Suggested HTTP status code for specific API scenario?

We currently have an API that is following a less than ideal process, however due to business need cannot be deprecated or changed at this time. As such, I'd like to update the HTTP status code to more accurately reflect the error and I can't settle on one that makes sense for the scenario.

The endpoint is a GET and returns an array of entities. The ID for each entity is supposed to be a GUID string, however due to some faulty conversion data in the backend system there are integer IDs mixed in for certain requests. The API currently validates these IDs and sends a 500 response with no data if the IDs are not all GUIDs. We've had issues where our devs have been confused by the 500 so I'd like to find a more explicit response.

422 Unprocessable Entity kind of makes sense to me but based on RFC 4918 it looks to be more for formatting of the response.

If we did return only the GUID IDs I could see sending a 206 Partial.

Thoughts?

Upvotes: 1

Views: 230

Answers (2)

VoiceOfUnreason
VoiceOfUnreason

Reputation: 57194

Suggested HTTP status code for specific API scenario?
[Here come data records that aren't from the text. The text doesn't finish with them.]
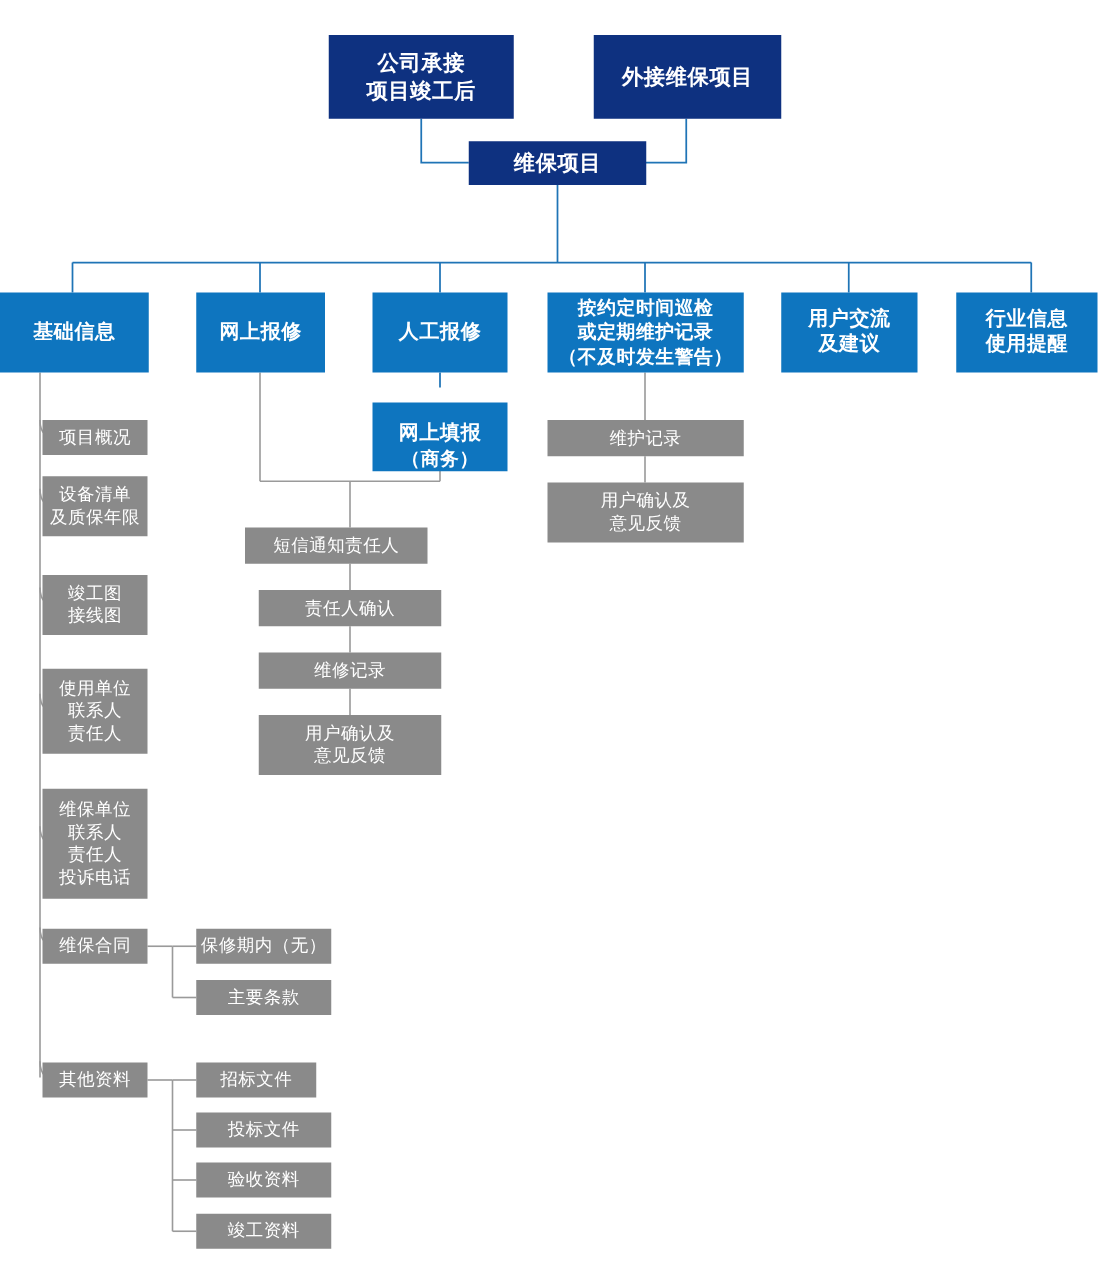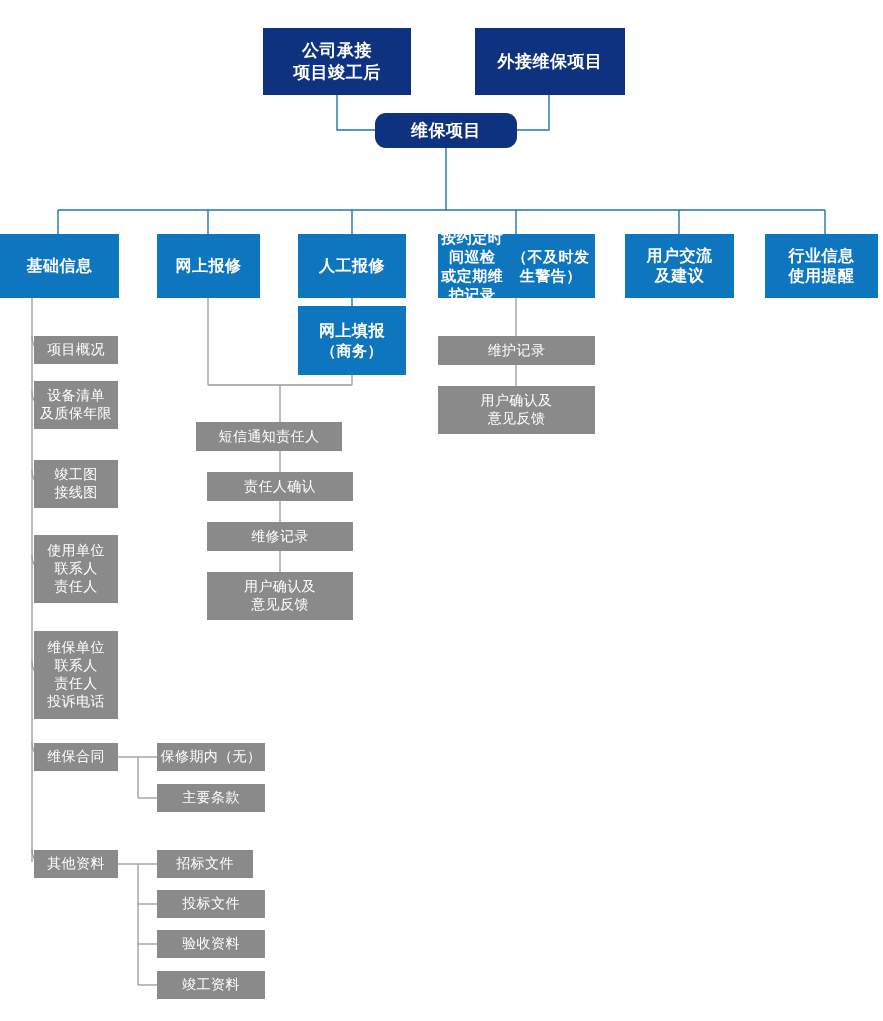--- a/index.html
+++ b/index.html
@@ -130,41 +130,41 @@
       <path d="M516,298 L516,336"></path>
       <path d="M516,365 L516,386"></path>
     </g>
   </svg>
 
   <div class="node navy" style="left:263px; top:28px; width:148px; height:67px;">公司承接
 项目竣工后</div>
 
   <div class="node navy" style="left:475px; top:28px; width:150px; height:67px;">外接维保项目</div>
 
-  <div class="node navy" style="left:375px; top:113px; width:142px; height:35px;border-radius:11px;">维保项目</div>
+  <div class="node navy" style="left:375px; top:113px; width:142px; height:35px;">维保项目</div>
 
   <div class="node blue" style="left:0px; top:234px; width:119px; height:64px;">基础信息</div>
 
   <div class="node blue" style="left:157px; top:234px; width:103px; height:64px;text-align:center;">网上报修</div>
 
   <div class="node blue" style="left:298px; top:234px; width:108px; height:64px;">人工报修</div>
 
-  <div class="node blue small" style="left:438px; top:234px; width:157px; height:64px; flex-direction:row;">
+  <div class="node blue small" style="left:438px; top:234px; width:157px; height:64px; flex-direction:column;">
     <span style="white-space:pre-line;">按约定时间巡检
 或定期维护记录</span>
     <span class="sub2">（不及时发生警告）</span>
   </div>
 
   <div class="node blue" style="left:625px; top:234px; width:109px; height:64px;">用户交流
 及建议</div>
 
   <div class="node blue" style="left:765px; top:234px; width:113px; height:64px;">行业信息
 使用提醒</div>
 
-  <div class="node blue" style="left:298px; top:306px; width:108px; height:69px; flex-direction:column;">
+  <div class="node blue" style="left:298px; top:322px; width:108px; height:55px; flex-direction:column;justify-content:flex-end;">
     <span>网上填报</span>
     <span class="sub2">（商务）</span>
   </div>
 
   <div class="node gray" style="left:34px; top:336px; width:84px; height:28px;">项目概况</div>
 
   <div class="node gray" style="left:34px; top:381px; width:84px; height:48px;">设备清单
 及质保年限</div>
 
   <div class="node gray" style="left:34px; top:460px; width:84px; height:48px;">竣工图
Keep in mind that status codes belong to the "transport documents over a network" domain; they are meta data in a standardized form so that general purpose components can recognize the semantics and act.
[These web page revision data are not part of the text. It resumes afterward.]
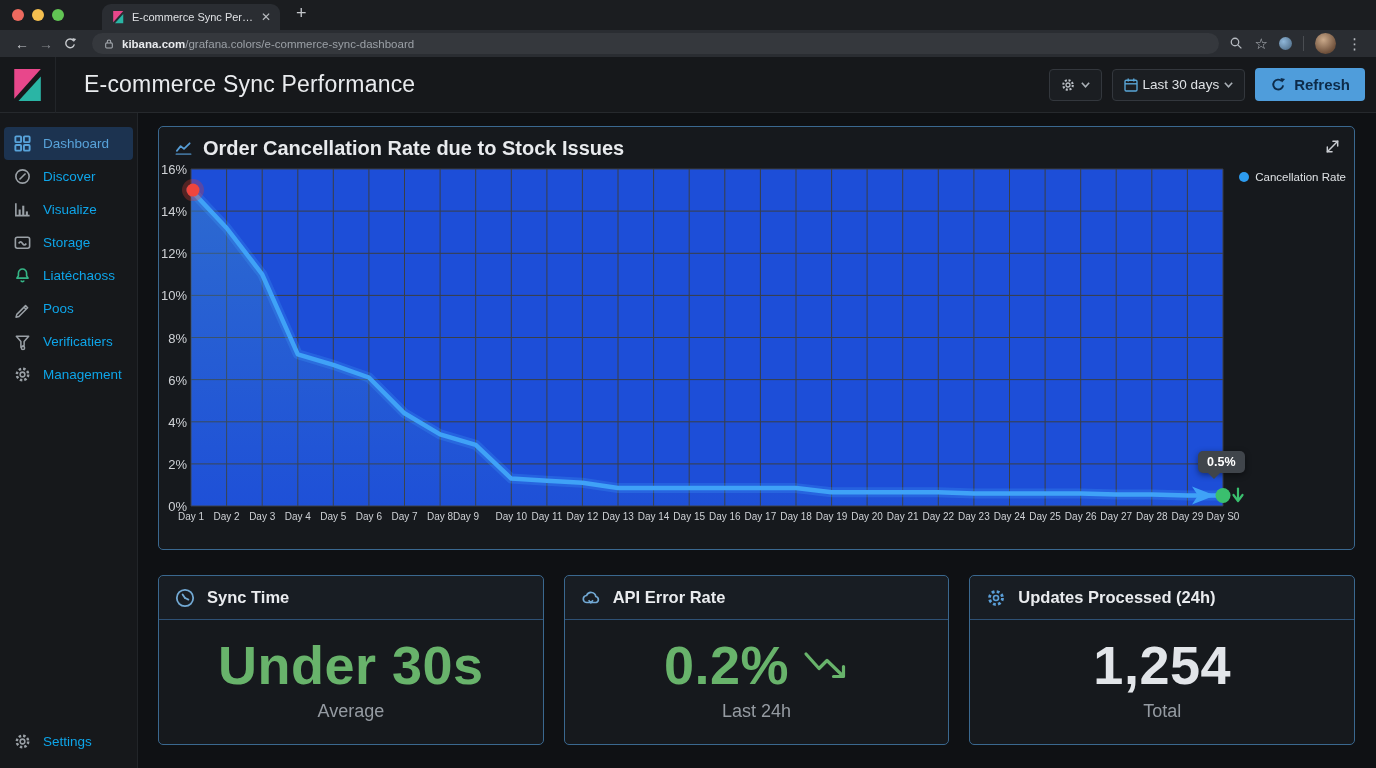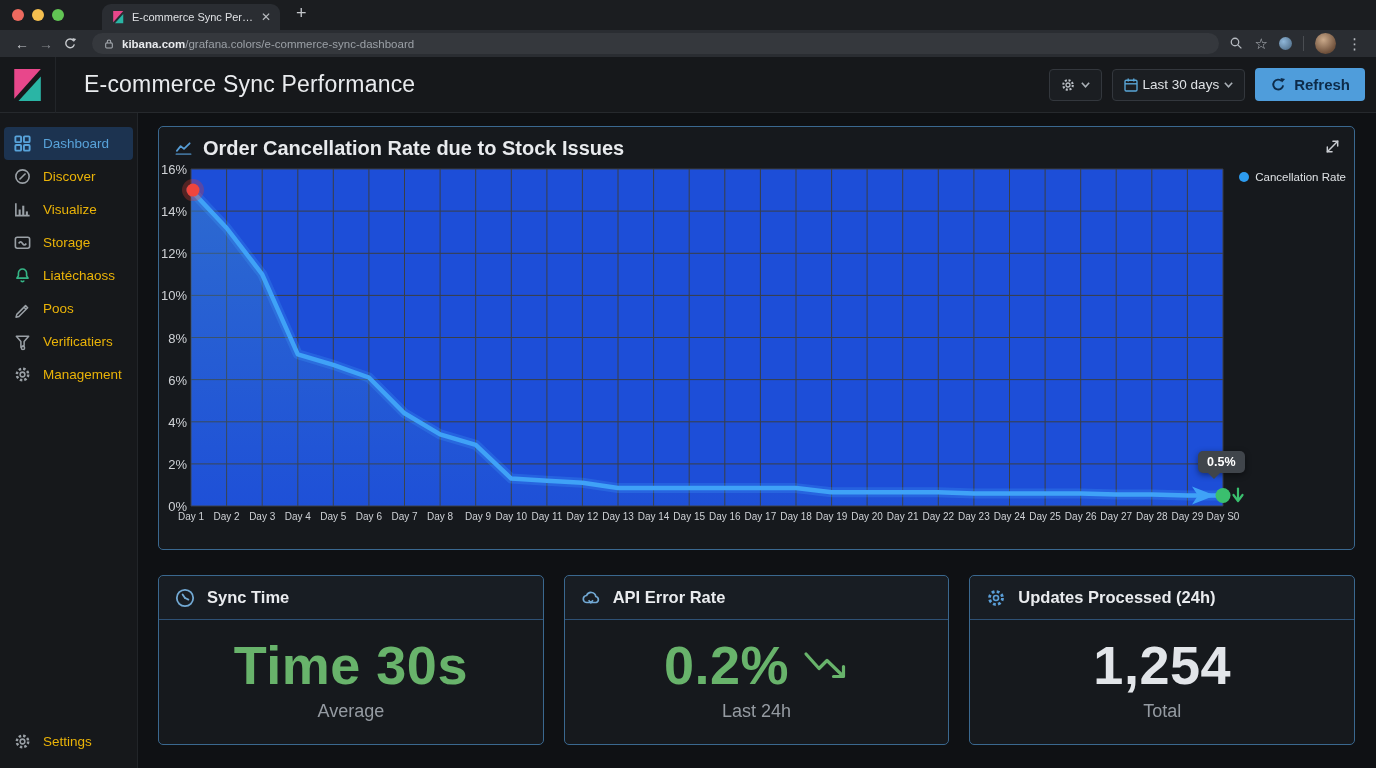--- a/index.html
+++ b/index.html
@@ -44,21 +44,21 @@
           display:flex; align-items:center; gap:4px; padding:0 10px; color:#dfe2e5; font-size:13.5px; }
   .refresh-btn { height:33px; background:#4f9ddb; border:none; border-radius:4px; color:#0d2b49;
                  font-size:15px; font-weight:bold; display:flex; align-items:center; gap:8px;
                  padding:0 15px; font-family:inherit; }
 
   
   .layout { display:flex; height:655px; }
   .sidebar { width:138px; background:#16181b; border-right:1px solid #222529;
              position:relative; padding-top:14px; flex:none; }
   .side-item { height:33px; display:flex; align-items:center; gap:11px; padding:0 8px 0 9px;
-               margin:0 4px; border-radius:4px; color:#eab308; font-size:13.5px; }
+               margin:0 4px; border-radius:4px; color:#0ea5e9; font-size:13.5px; }
   .side-item.active { background:#1c3350; color:#58a3da; }
   .side-footer { position:absolute; bottom:10px; left:0; right:0; }
 
   .main { flex:1; padding:13px 21px 0 20px; background:#0f1114; }
 
   
   .panel { position:relative; height:424px; background:#16191d;
            border:1px solid #3a688f; border-radius:5px; }
   .panel-header { height:42px; display:flex; align-items:center; gap:10px; padding:0 15px; }
   .panel-title { font-size:20px; font-weight:bold; color:#e8eaed; }
@@ -398,21 +398,21 @@
         </div>
         <div class="x-axis" id="x-axis">
             <span style="left: 0px;">Day 1</span>
             <span style="left: 35.6px;">Day 2</span>
             <span style="left: 71.2px;">Day 3</span>
             <span style="left: 106.8px;">Day 4</span>
             <span style="left: 142.3px;">Day 5</span>
             <span style="left: 177.9px;">Day 6</span>
             <span style="left: 213.5px;">Day 7</span>
             <span style="left: 249.1px;">Day 8</span>
-            <span style="left: 287px;">Day 9</span>
+            <span style="left: 275px;">Day 9</span>
             <span style="left: 320.3px;">Day 10</span>
             <span style="left: 355.9px;">Day 11</span>
             <span style="left: 391.4px;">Day 12</span>
             <span style="left: 427px;">Day 13</span>
             <span style="left: 462.6px;">Day 14</span>
             <span style="left: 498.2px;">Day 15</span>
             <span style="left: 533.8px;">Day 16</span>
             <span style="left: 569.4px;">Day 17</span>
             <span style="left: 605px;">Day 18</span>
             <span style="left: 640.6px;">Day 19</span>
@@ -443,21 +443,21 @@
               <g fill="none" stroke="#72a9d4" stroke-width="1.8" stroke-linecap="round">
                 <circle cx="11" cy="11" r="8.2"></circle>
                 <path d="M11,11 L8.6,7.4"></path>
                 <path d="M11,11 L14.4,12.6"></path>
               </g>
             </svg>
           <span class="card-title">Sync Time</span>
         </div>
         <div class="card-body">
           <div class="value-row">
-            <span class="card-value" style="color: rgb(104, 179, 107);">Time 30s</span>
+            <span class="card-value" style="color: rgb(104, 179, 107);">Under 30s</span>
           </div>
           <span class="card-caption">Average</span>
         </div>
       </div>
 
       <div class="card">
         <div class="card-header">
           <svg width="22" height="22" viewBox="0 0 22 22">
               <g fill="none" stroke="#72a9d4" stroke-width="1.7" stroke-linejoin="round">
                 <path d="M7,15.5 a3.5,3.5 0 0 1 -.4,-7 a4.8,4.8 0 0 1 9.2,1 a3.1,3.1 0 0 1 .4,6 Z"></path>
If you are using a GET, then presumably the IDs are encoded into the URI (the message-body of a request doesn't have any defined semantics when the method is GET). If the data is encoded into the URI, then it is part of the resource identifier.

If the resource identifier is ill formed, and you cannot provide a representation for the resource in question, the standard status-code to use is 404

The 404 (Not Found) status code indicates that the origin server did not find a current representation for the target resource or is not willing to disclose that one exists.

Broadly, you are indicating to the client that there is a problem with the request and that the problematic part of the request is the target-uri. Normally, we would include in the message-body of the response more context specific information.

422 Unprocessable Entity ... looks to be more for formatting of the response.

422, like all 4xx status-codes, describes a problem in the request -- specifically that there is a semantic problem with the message-body of the request. This one is clearly appropriate to use with requests that include a message-body, including POST, PUT, PATCH and so on; it's not obviously appropriate for GET.

Upvotes: 0

trolley813
trolley813

Reputation: 932

I think that the "plain" 400 Bad Request should be enough (and the details should be expressed in the response body instead).

From Wikipedia:

400 Bad Request
The server cannot or will not process the request due to an apparent client error (e.g., malformed request syntax, size too large, invalid request message framing, or deceptive request routing).

The "malformed request syntax" part suits your case perfectly (since sending integers instead of strings (GUIDs) does not comply to the request schema and subsequently its syntax).

So, your API should return a response like this:

{"message": "Error processing element at index 8: a string GUID expected, integer '13' found"}

Update: If indeed only the GUIDs were sent, just return 200. The 206 code is for very different purpose (e.g. multithreaded downloading), when only a part of the (usually binary) response was delivered. In your case, the returned response is complete, even it contains only the GUIDs.